## Listed entries
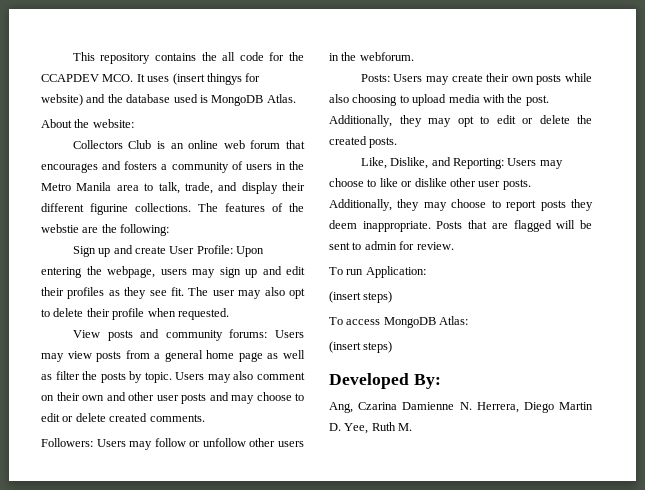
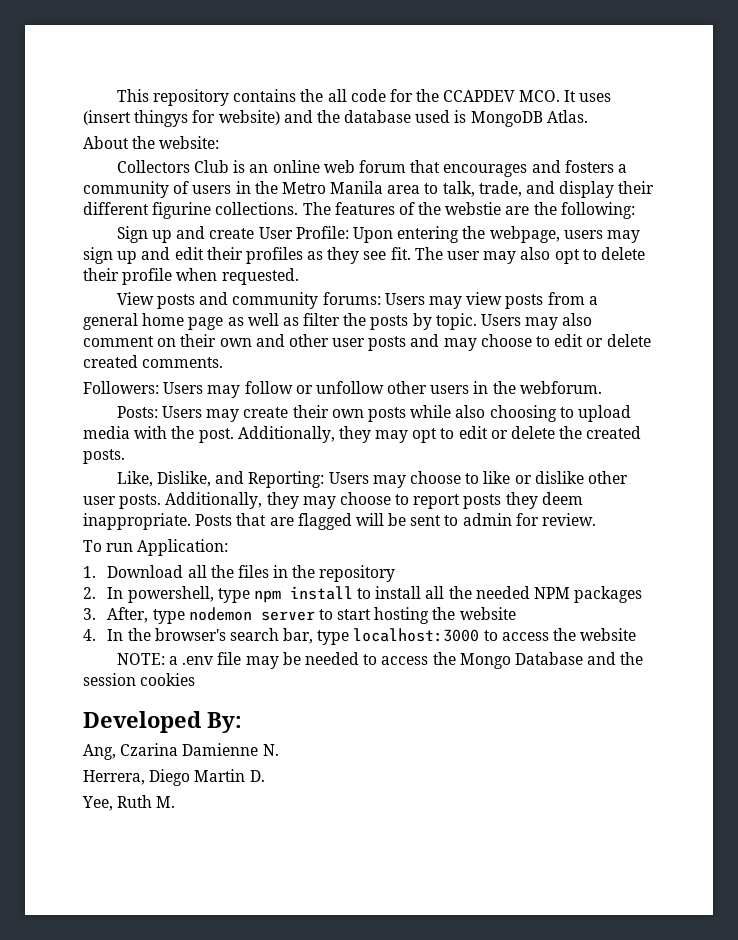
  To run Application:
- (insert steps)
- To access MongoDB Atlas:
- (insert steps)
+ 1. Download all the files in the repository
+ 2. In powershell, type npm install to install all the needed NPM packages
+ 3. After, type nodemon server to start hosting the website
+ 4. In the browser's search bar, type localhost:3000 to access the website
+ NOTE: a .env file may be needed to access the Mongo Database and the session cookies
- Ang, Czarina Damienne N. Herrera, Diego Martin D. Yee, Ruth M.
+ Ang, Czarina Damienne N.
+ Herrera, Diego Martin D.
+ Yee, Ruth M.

* * *

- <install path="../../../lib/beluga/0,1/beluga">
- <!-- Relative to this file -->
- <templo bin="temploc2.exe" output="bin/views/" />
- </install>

==

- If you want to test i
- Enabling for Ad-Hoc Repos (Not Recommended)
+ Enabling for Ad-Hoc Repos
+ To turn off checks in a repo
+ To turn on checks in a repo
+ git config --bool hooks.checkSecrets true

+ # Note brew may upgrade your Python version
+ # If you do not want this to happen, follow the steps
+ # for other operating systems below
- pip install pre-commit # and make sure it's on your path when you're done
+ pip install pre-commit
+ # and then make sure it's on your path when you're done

## What this task involves
Reproduce the lines of the entries above from the one with "needed NPM packages" to the one with "- Ang, Czarina", both included, exactly and without any other line.

## Exercise solution
+ 2. In powershell, type npm install to install all the needed NPM packages
+ 3. After, type nodemon server to start hosting the website
+ 4. In the browser's search bar, type localhost:3000 to access the website
+ NOTE: a .env file may be needed to access the Mongo Database and the session cookies
- Ang, Czarina Damienne N. Herrera, Diego Martin D. Yee, Ruth M.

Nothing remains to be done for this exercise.